A top police official last night explained the army patrols on Soviet television as a crime-fighting measure. Many republican and city leaders have scoffed at that explanation, saying that the crime rate hardly warrants an effective declaration of martial law and predicting that the troops would provoke more unrest than they deter, as has been the case with recent violence in the Baltic capitals of Vilnius and Riga.

Several sources linked the plan to price increases on food and consumer goods variously predicted for February or March. They said the government feared massive protests against the higher prices.

A prominent Russian businessman and legislator said the KGB, dTC acting on a decree issued Saturday by President Gorbachev, began searches yesterday morning of his and several other private businesses.

He said five businesses had called him to report KGB or police visits under the decree, which allows agents to view or seize records, cash and bank accounts and to take other actions in the name of fighting "economic sabotage."

The businessman, Artyom Tarasov, said an earlier decree of Mr.
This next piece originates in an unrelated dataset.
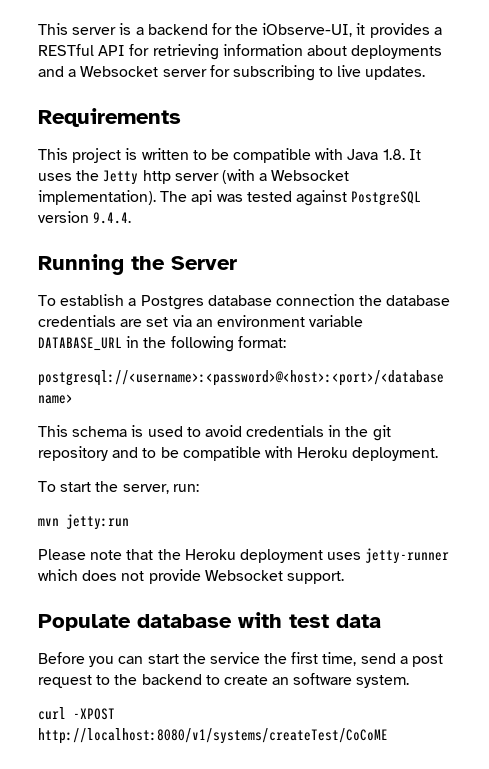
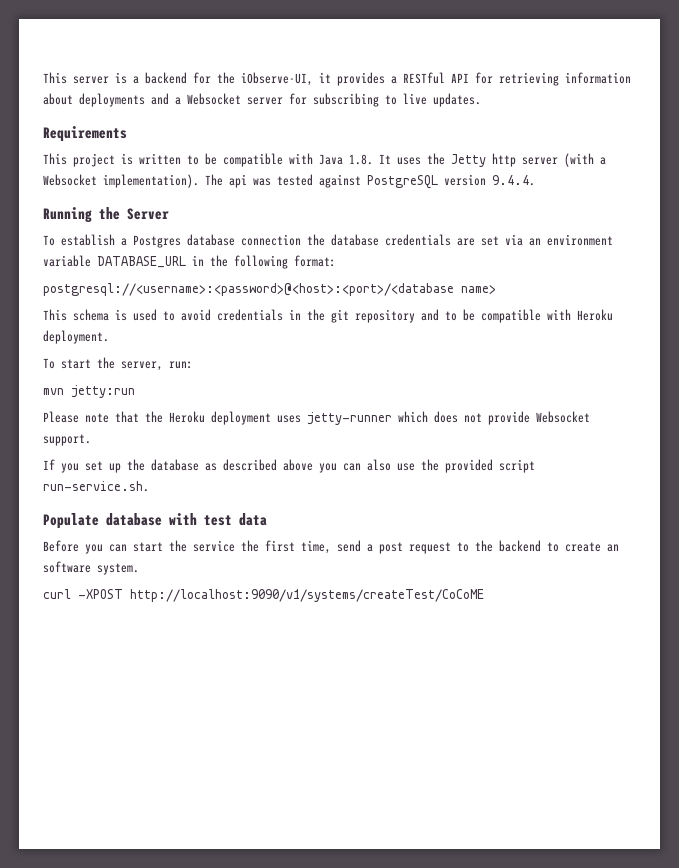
(344, 577) none -> [43,459,535,473] [43,481,149,492] // If you set up the database as described above you can also use the provided script run-service.sh.
[38,728,388,744] http://localhost:8080/v1/systems/createTest/CoCoME -> [130,589,484,602] http://localhost:9090/v1/systems/createTest/CoCoME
Gorbachev's on currency reform had drastically limited access of private businesses to their own money in bank accounts, with disastrous consequences for the struggling private sector.
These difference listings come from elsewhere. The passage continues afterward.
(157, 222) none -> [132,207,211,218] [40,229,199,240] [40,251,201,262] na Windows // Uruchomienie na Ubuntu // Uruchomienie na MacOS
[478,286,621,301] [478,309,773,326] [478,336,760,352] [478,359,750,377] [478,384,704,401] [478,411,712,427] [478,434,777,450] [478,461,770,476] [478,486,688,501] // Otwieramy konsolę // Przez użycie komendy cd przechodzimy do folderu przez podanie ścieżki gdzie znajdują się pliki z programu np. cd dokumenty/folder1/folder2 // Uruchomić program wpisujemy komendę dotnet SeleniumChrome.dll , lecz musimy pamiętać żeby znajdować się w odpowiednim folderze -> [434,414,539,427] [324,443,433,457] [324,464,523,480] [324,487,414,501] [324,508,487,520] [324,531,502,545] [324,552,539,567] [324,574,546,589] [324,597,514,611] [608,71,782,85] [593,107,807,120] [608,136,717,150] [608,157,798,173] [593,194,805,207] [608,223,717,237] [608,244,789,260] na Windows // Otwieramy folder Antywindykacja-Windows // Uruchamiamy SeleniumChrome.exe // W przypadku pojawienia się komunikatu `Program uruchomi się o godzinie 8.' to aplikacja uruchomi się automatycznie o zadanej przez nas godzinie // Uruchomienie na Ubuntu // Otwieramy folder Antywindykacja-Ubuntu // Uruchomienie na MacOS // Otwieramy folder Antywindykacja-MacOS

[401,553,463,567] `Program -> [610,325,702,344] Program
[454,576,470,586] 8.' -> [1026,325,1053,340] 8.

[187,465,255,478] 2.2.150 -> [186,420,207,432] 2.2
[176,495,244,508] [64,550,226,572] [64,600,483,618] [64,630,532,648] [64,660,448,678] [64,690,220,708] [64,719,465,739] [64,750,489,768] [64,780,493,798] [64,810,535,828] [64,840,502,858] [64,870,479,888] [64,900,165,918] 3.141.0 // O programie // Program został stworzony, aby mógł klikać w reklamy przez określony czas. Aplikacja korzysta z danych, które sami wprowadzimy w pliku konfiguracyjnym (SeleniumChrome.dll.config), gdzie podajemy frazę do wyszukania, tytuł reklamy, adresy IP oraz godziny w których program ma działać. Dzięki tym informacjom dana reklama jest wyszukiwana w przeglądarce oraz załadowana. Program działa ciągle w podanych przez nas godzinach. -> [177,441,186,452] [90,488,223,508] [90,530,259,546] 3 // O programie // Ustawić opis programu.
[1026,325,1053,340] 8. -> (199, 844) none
The second decree, authorizing KGB searches of any premises used or believed to be used for any kind of commercial activity, will scare off many Western partners, Mr. Tarasov said.
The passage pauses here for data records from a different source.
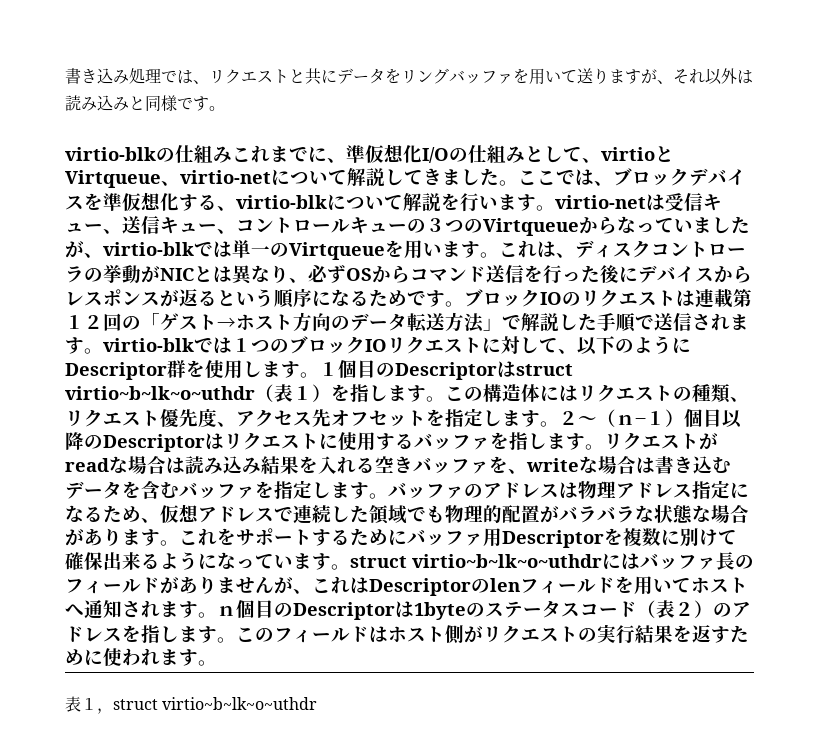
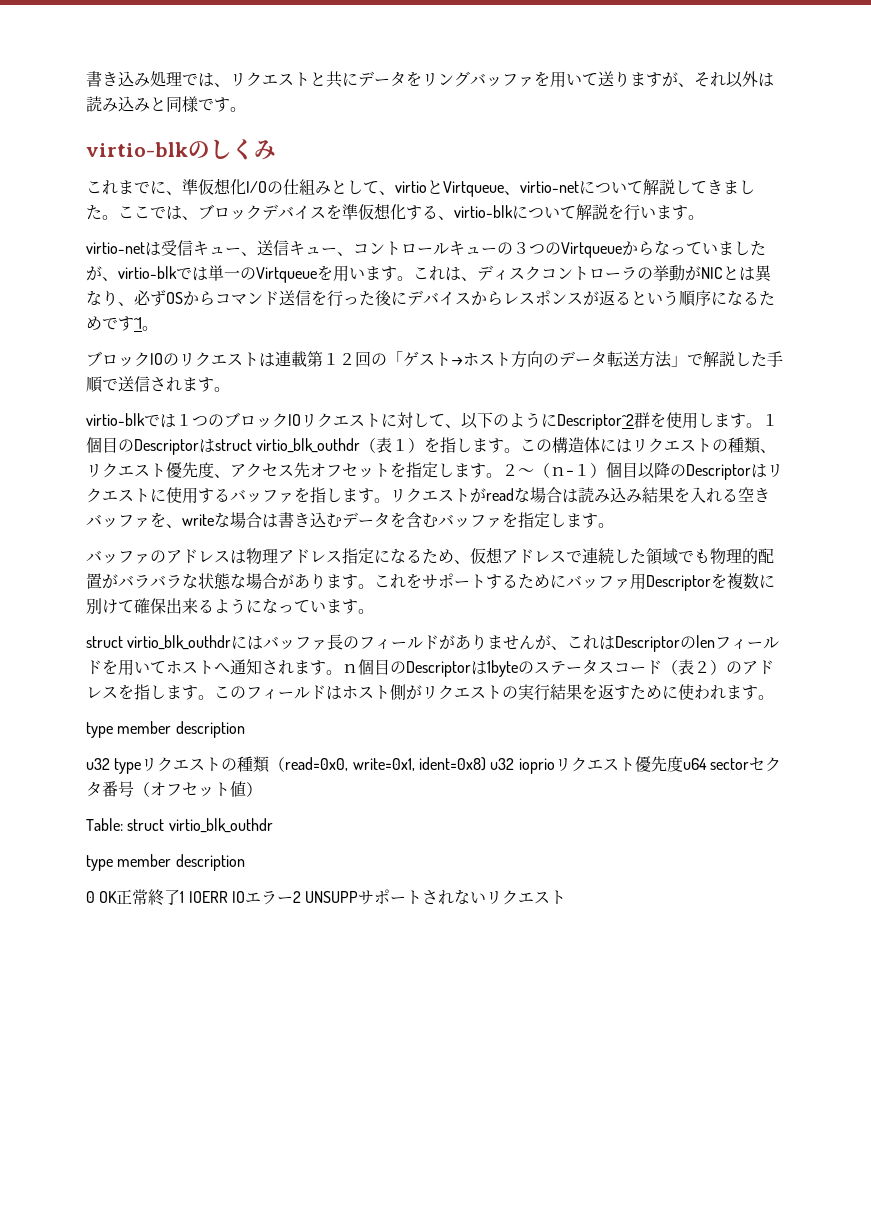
[175,144,232,163] 仕組み -> [210,139,276,160] しくみ //
(555, 208) none -> (704, 217) //
[445,301,464,307] 。 -> [134,317,158,331] ^1。 //
(103, 351) none -> (230, 389) //
[65,362,167,380] Descriptor -> [557,414,634,430] Descriptor^2
[65,386,255,400] virtio~b~lk~o~uthdr -> [256,438,361,453] virtio_blk_outhdr
(388, 496) none -> (614, 525) //
[350,554,602,568] struct virtio~b~lk~o~uthdr -> [86,635,232,650] // struct virtio_blk_outhdr
[65,696,318,714] 表１，struct virtio~b~lk~o~uthdr -> [86,721,245,738] [86,756,781,774] [86,781,262,797] [86,818,273,833] [86,854,245,871] [86,889,567,906] type member description // u32 typeリクエストの種類（read=0x0, write=0x1, ident=0x8) u32 ioprioリクエスト優先度u64 sectorセクタ番号（オフセット値） // Table: struct virtio_blk_outhdr // type member description // 0 OK正常終了1 IOERR IOエラー2 UNSUPPサポートされないリクエスト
"The decrees have virtually liquidated the free market in the Soviet Union," Mr. Tarasov said.

He said he believed the Gorbachev leadership may be reorienting its economic and political strategy from the West to Japan, which Mr. Gorbachev is scheduled to visit in April. He said the regime sees in Japan a more reliable potential partner with fewer concerns about Soviet democracy and greater sympathy for a state-controlled economy.

Japan, in turn, has a long-term need for Soviet natural resources and labor, he said.

Mr. Tarasov said he believes that during the April visit Mr. Gorbachev will take a step toward turning over to Japan the disputed Kurile Islands, whose status has been the major stumbling block to improved relations. Japan will respond with major aid, credit and investment programs, Mr. Tarasov predicted.

Mr. Tarasov said such an approach would meet Mr. Gorbachev's three goals: to preserve Communist Party rule in the Soviet Union; to strengthen his power as president; and to develop the Soviet economy.

A Japanese journalist said he thought the general scheme proposed by Mr. Tarasov credible, but he doubted Japan would do anything that would risk offending the United States. A Western diplomat declared the theory "intriguing. It would explain a lot of what seems to make no sense," he added.

The Soviet military continues to keep up the pressure on Lithuania, where 14 people died in an army seizure of broadcast facilities Jan. 20.

Sunday night, troops destroyed two customs posts set up by the Lithuanian government, threatening unarmed customs officers with their guns, the Lithuanian information office said. Reporters in Vilnius said that armored vehicles were moving in the city at night and that soldiers were stopping cars and checking identification.

Meanwhile, a new coalition of 31 democratic parties from most of the 15 republics called for a campaign of civil disobedience and other action to oppose what members see as a return to centralized Soviet dictatorship.

The coalition, called the Democratic Congress, held its founding conference in the Ukrainian city of Kharkov over the weekend.

It endorsed creating a Commonwealth of Sovereign States, along lines proposed by Mr. Yeltsin, to be formed voluntarily by republics choosing to join and to replace the current U.S.S.R.

Mr. Gorbachev has ordered a nationwide referendum March 17 on whether to preserve the U.S.S.R. The Democratic Congress said voters should be offered a choice between the centralized, federal state offered by Mr. Gorbachev and the plan for a commonwealth of independent states.

If no such choice is offered, leaders of the coalition said, they will urge people to vote against preservation of the union, said Lev Ponomaryov, a Russian activist and leader of the Democratic Congress.